Lors du 13e CASP (Critical Assessment of protein Structure Prediction) fin 2018, AlphaFold s'est classé premier parmi 98 concurrents et a prédit avec précision les structures de 25 protéines sur 43. En 2020, AlphaFold 2 a été lancé, permettant une prédiction très précise des structures des monomères protéiques. En octobre 2021, DeepMind a publié une mise à jour appelée AlphaFold-Multimer, qui étend AlphaFold 2 et peut modéliser des complexes de plusieurs protéines. Le 8 mai 2024, AlphaFold 3 a une fois de plus étonné le monde, étendant le champ de prédiction des protéines à une large gamme de molécules biologiques.

Dès le lancement d'AlphaFold 2, Shi Yigong, académicien de l'Académie chinoise des sciences, déclarait aux médias : « À mon avis, c'est la plus grande contribution de l'intelligence artificielle au domaine scientifique, et c'est aussi l'une des avancées scientifiques les plus importantes réalisées par l'humanité au XXIe siècle. C'est une réalisation historique remarquable dans l'exploration scientifique du monde naturel par l'humanité. »

Avec l’exemple d’AlphaFold, la révolution industrielle apportée par l’IA dans le domaine de la conception des protéines est arrivée tranquillement.

En 2023,Le premier modèle de génération de protéines IA au monde, NewOrigin (nom chinois « Darwin »), a été officiellement dévoilé lors de la World Manufacturing Conference.Il est rapporté que le grand modèle NewOrigin est basé sur un mécanisme de génération conditionnelle et combine des mécanismes de rétroaction multidimensionnels tels que l'IA, la dynamique moléculaire, l'informatique quantique et les expériences humides. Il peut générer des séquences de protéines, des fonctions de protéines, des représentations de connaissances sur les protéines et d'autres contenus protéiques modaux avec une grande précision, et effectuer des tâches multidimensionnelles telles que l'affinité, la stabilité, l'activité et l'expression pour répondre aux besoins des applications industrielles réelles.

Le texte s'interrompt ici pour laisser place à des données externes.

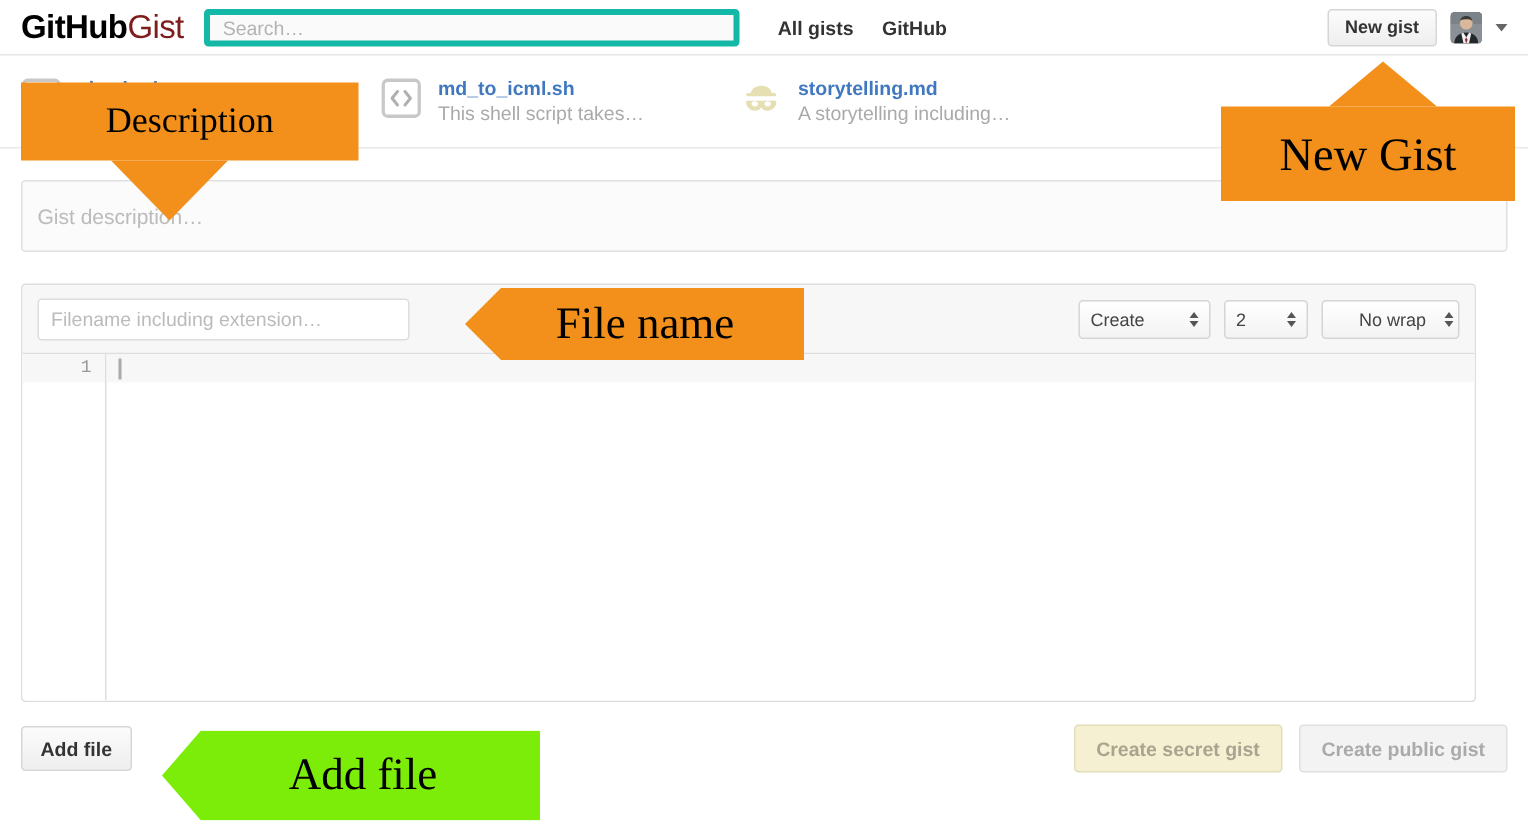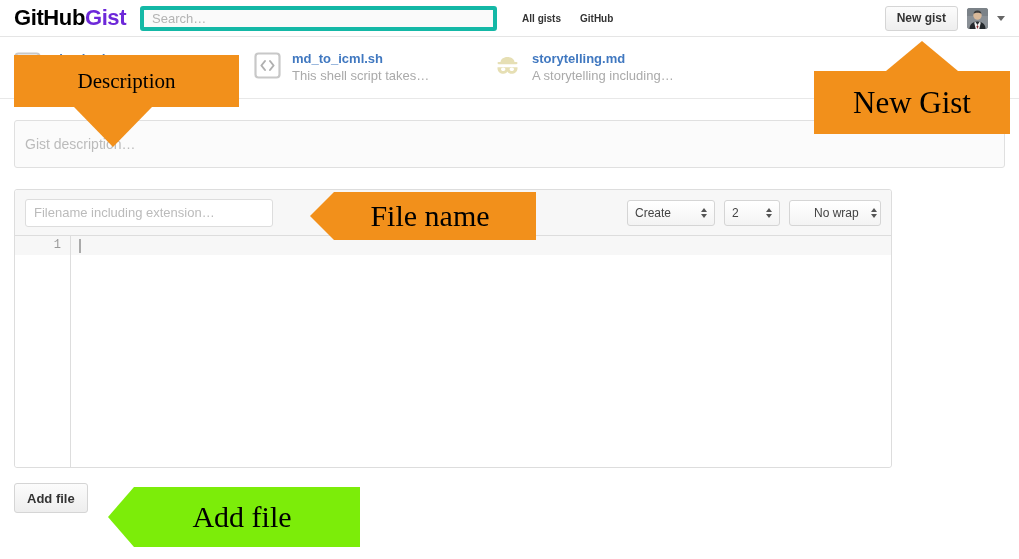--- a/index.html
+++ b/index.html
@@ -37,7 +37,7 @@
     margin-right: 14px;
   }
   .logo .logo-bold { font-weight: bold; }
-  .logo .logo-light { font-weight: bold; color: #6d28d9; }
+  .logo .logo-light { font-weight: normal; color: #7f1d1d; }
 
   .search-box {
     width: 357px;

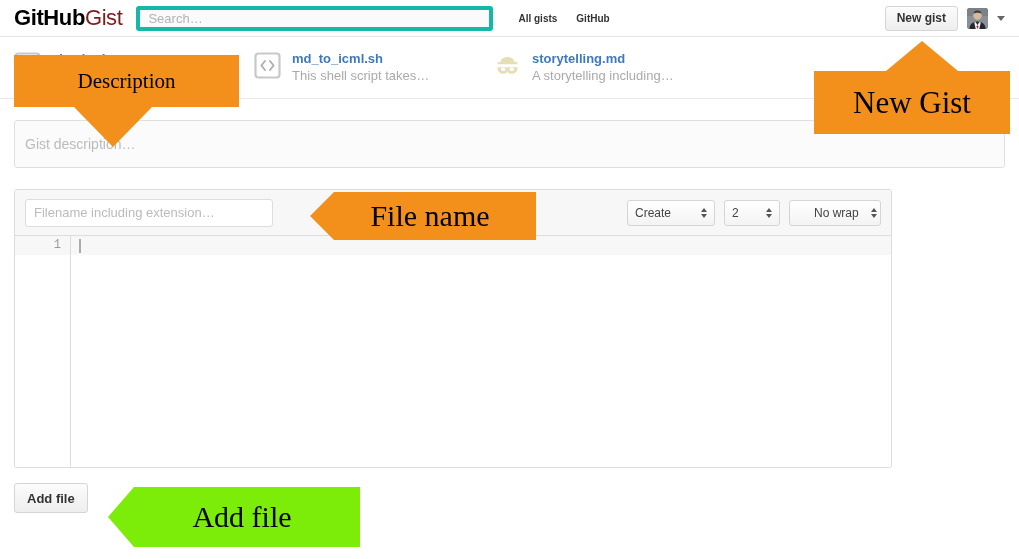--- a/index.html
+++ b/index.html
@@ -61,7 +61,7 @@
     gap: 19px;
   }
   .nav-link {
-    font-size: 10px;
+    font-size: 13px;
     font-weight: bold;
     color: #333333;
     text-decoration: none;

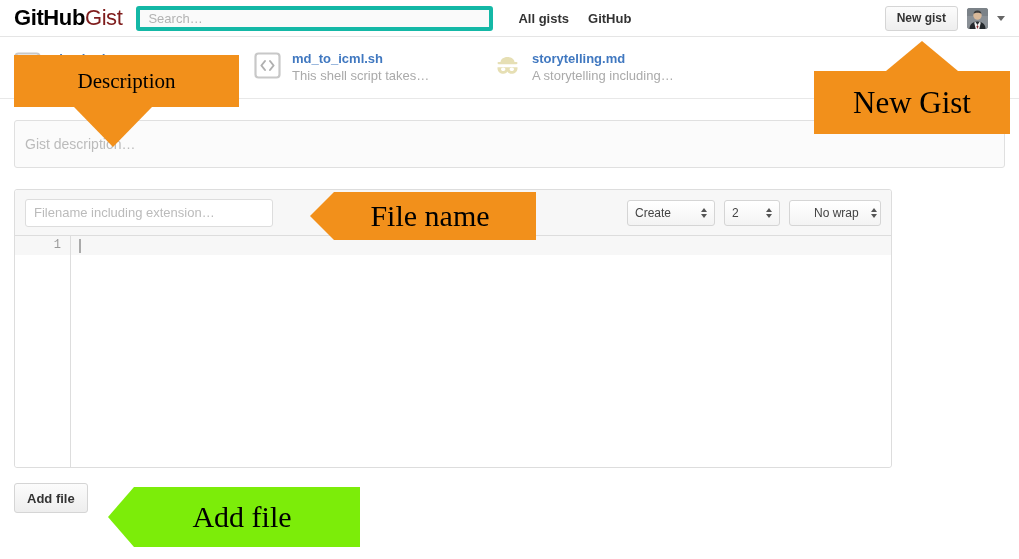--- a/index.html
+++ b/index.html
@@ -373,7 +373,7 @@
     border-right: 39px solid transparent;
     border-top: 40px solid #f2901b;
   }
-  #callout-description .callout-text { font-size: 21px; }
+  #callout-description .callout-text { font-size: 24px; }
 
   
   #callout-newgist {

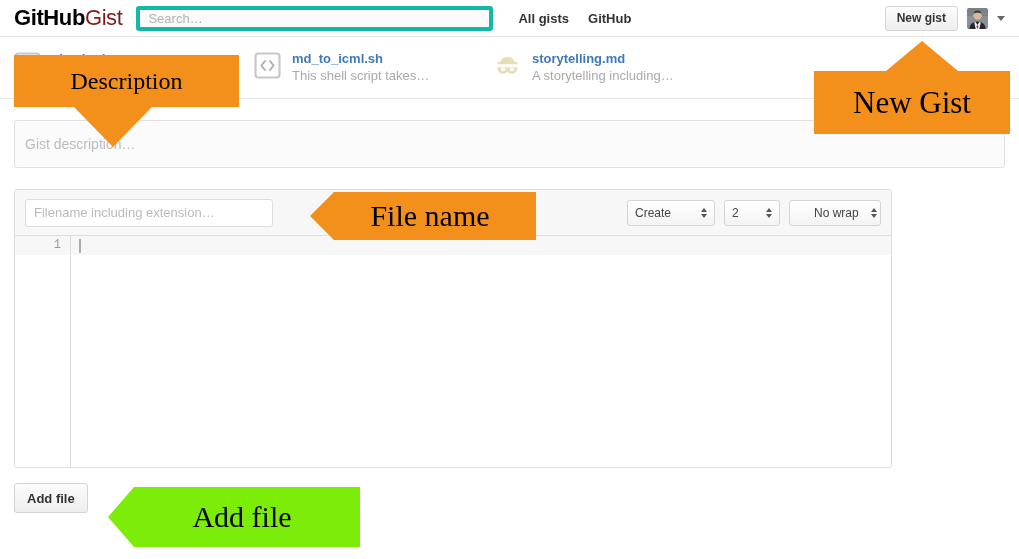--- a/index.html
+++ b/index.html
@@ -169,7 +169,7 @@
 
   .file-box {
     margin-top: 21px;
-    width: 878px;
+    width: 970px;
     border: 1px solid #dddddd;
     border-radius: 3px;
     background: #ffffff;

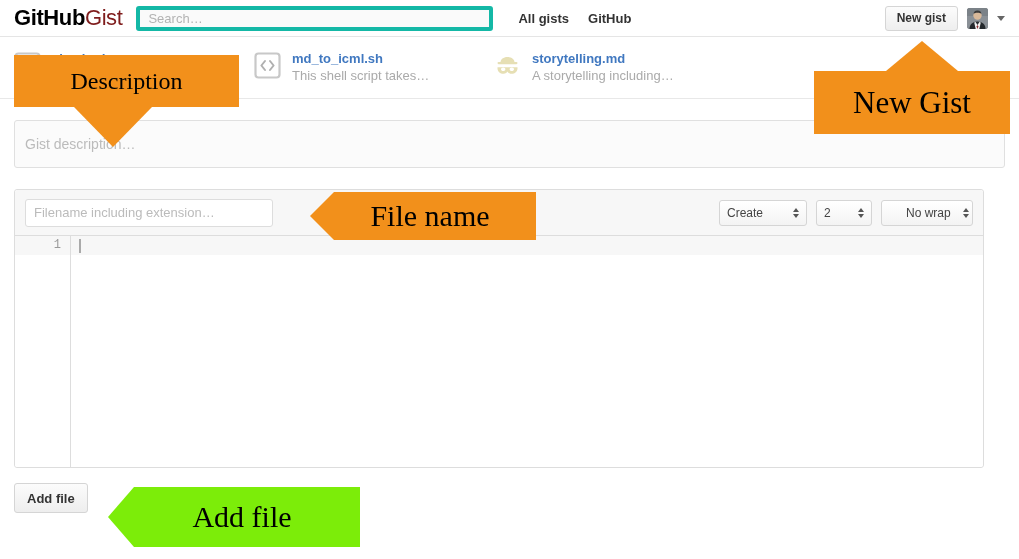--- a/index.html
+++ b/index.html
@@ -545,6 +545,10 @@
 
   <div class="actions">
     <button class="btn-addfile">Add file</button>
+    <div class="actions-right">
+      <button class="btn-secret">Create secret gist</button>
+      <button class="btn-public">Create public gist</button>
+    </div>
   </div>
 
 </div>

En 2022, des biologistes de la faculté de médecine de l’Université de Washington ont publié deux articles dans Science, présentant leurs principales découvertes. Les chercheurs ont déclaré :Grâce à l’apprentissage automatique, des molécules de protéines peuvent être créées en quelques secondes.Autrefois, cette période prenait plusieurs mois. La création de protéines qui n’existent pas dans la nature contribuera au développement de vaccins, à l’accélération de la recherche sur les traitements contre le cancer, au développement d’outils de capture du carbone, au développement de biomatériaux durables, et bien plus encore.

Il ne fait aucun doute que la prédiction de la structure des protéines par l’IA peut nous aider à mieux comprendre les protéines et, par conséquent, la vie. Cependant, la connaissance et la compréhension à elles seules sont loin d’être suffisantes. À l’avenir, les scientifiques devront utiliser l’IA pour prédire les protéines afin de résoudre des problèmes pratiques dans le domaine médical, comme la modification de protéines à la demande ou même la conception de protéines qui n’existent pas dans la nature à partir de zéro. La route à parcourir est longue et ardue, et nous espérons que l’IA apportera davantage de surprises dans l’exploration des sciences de la vie.